Inspect effective model and backend selections:

```bash
undertone --db ./undertone.db models
undertone --db ./undertone.db doctor
undertone --db ./undertone.db doctor --all
```

Source commands are always visible. There is no per-source enable switch; a source becomes ready when its optional dependency, credentials, or local data exists. `doctor` shows optional source readiness, and source commands print fix-oriented messages when a dependency is missing.

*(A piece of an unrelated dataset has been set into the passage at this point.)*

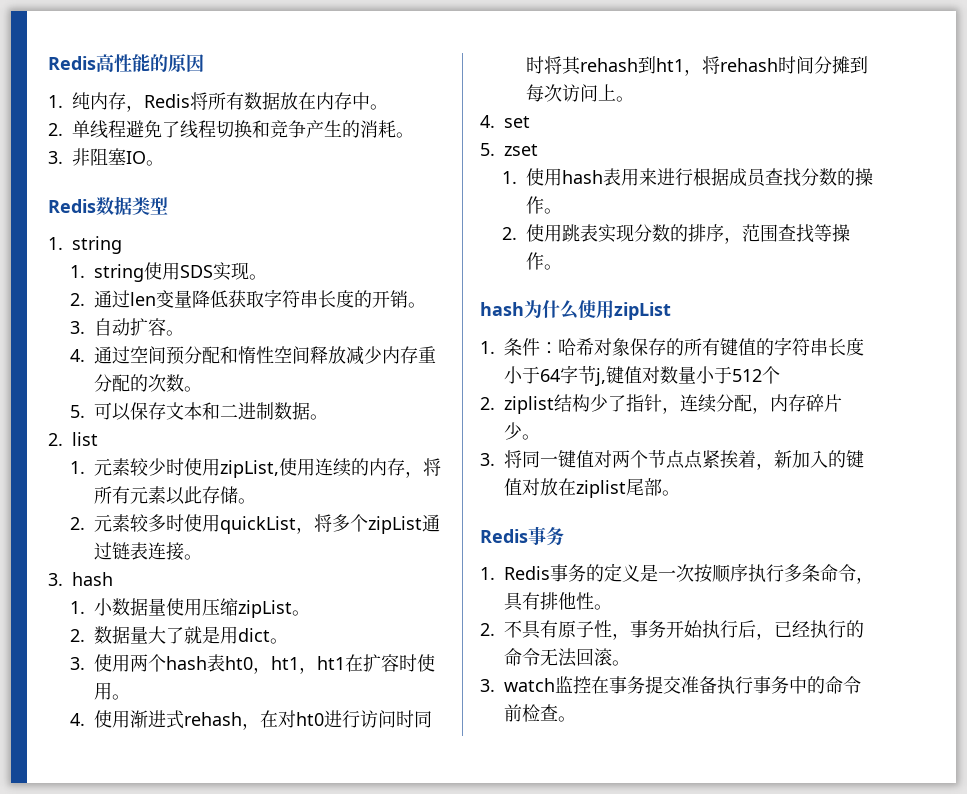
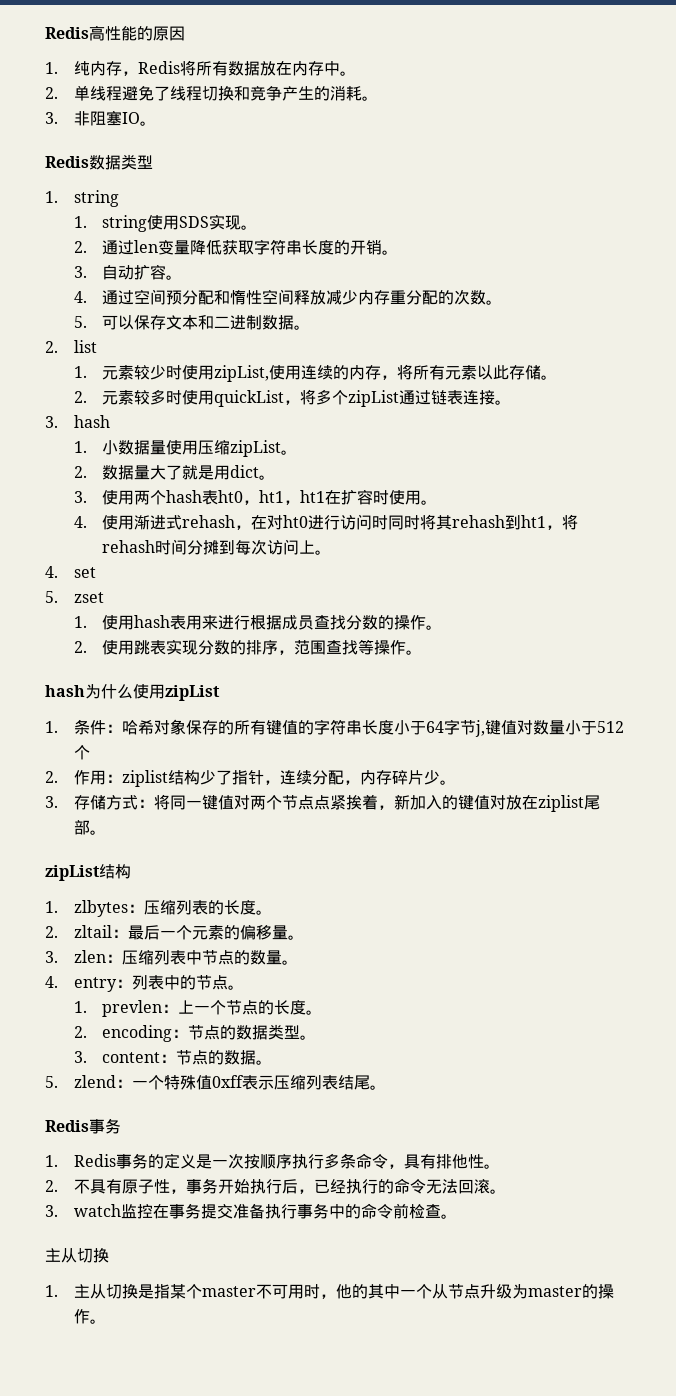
(495, 403) none -> [73,770,122,785] 作用：
(495, 459) none -> [73,795,154,810] 存储方式：
(680, 493) none -> [45,864,131,881] [45,900,272,917] [45,925,304,940] [45,950,298,965] [45,975,244,992] [73,1000,323,1017] [73,1024,317,1042] [73,1050,273,1065] [45,1075,386,1090] // zipList结构 // 1. zlbytes：压缩列表的长度。 // 2. zltail：最后一个元素的偏移量。 // 3. zlen：压缩列表中节点的数量。 // 4. entry：列表中的节点。 // 1. prevlen：上一个节点的长度。 // 2. encoding：节点的数据类型。 // 3. content：节点的数据。 // 5. zlend：一个特殊值0xff表示压缩列表结尾。
(576, 719) none -> [45,1248,109,1263] [45,1284,614,1299] [73,1309,106,1324] // 主从切换 // 1.主从切换是指某个master不可用时，他的其中一个从节点升级为master的操作。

Common maintenance commands:

```bash
undertone --db ./undertone.db reenrich meeting-1 --turn-gap-ms 600
undertone --db ./undertone.db webhook-preview meeting-1
undertone --db ./undertone.db fingerprint-label VP-abc123 "Speaker Name"
undertone --db ./undertone.db stats
undertone --db ./undertone.db delete meeting-1 --yes
```

Ingest commands fail instead of silently overwriting an existing transcript id. Pass `--force` to overwrite or `--skip-existing` to no-op when the target id already exists.

## Engines

`fluidaudio-hybrid` is the default. It runs FluidAudio transcription, FluidAudio processing, and Sortformer-style diarization, then combines the outputs into Undertone's transcript schema. The default local stack is:

- ASR: FluidAudio Parakeet TDT
- diarization: FluidAudio Sortformer plus process output
- VAD: FluidAudio / Silero VAD
- speaker embeddings: FluidAudio pyannote-derived embeddings
- fingerprinting: undertone SQLite `speaker_fingerprints`
- acoustic metrics (optional): Parselmouth F0, jitter, shimmer, voiced duration, articulation rate

`fluidaudio-cli` is the simpler FluidAudio process path:

```bash
undertone --db ./undertone.db run-wav ./meeting.wav --engine fluidaudio-cli
```

Override model labels per command:

```bash
undertone run-wav ./meeting.wav \
  --asr-model "FluidAudio Parakeet TDT" \
  --diarization-model "FluidAudio Sortformer + process" \
  --vad-model "FluidAudio/Silero VAD" \
  --embedding-model "FluidAudio pyannote-derived speaker embeddings" \
  --voice-metrics required
```

Non-default model flags are passed to the FluidAudio boundary. Unsupported combinations fail at audio processing time.

## Source Rule

When audio is available, Undertone uses audio. Captions, feed notes, source text, and external speaker labels are provenance or fallback only. Population always goes through local ASR, diarization, embeddings, fingerprints, and enrichment.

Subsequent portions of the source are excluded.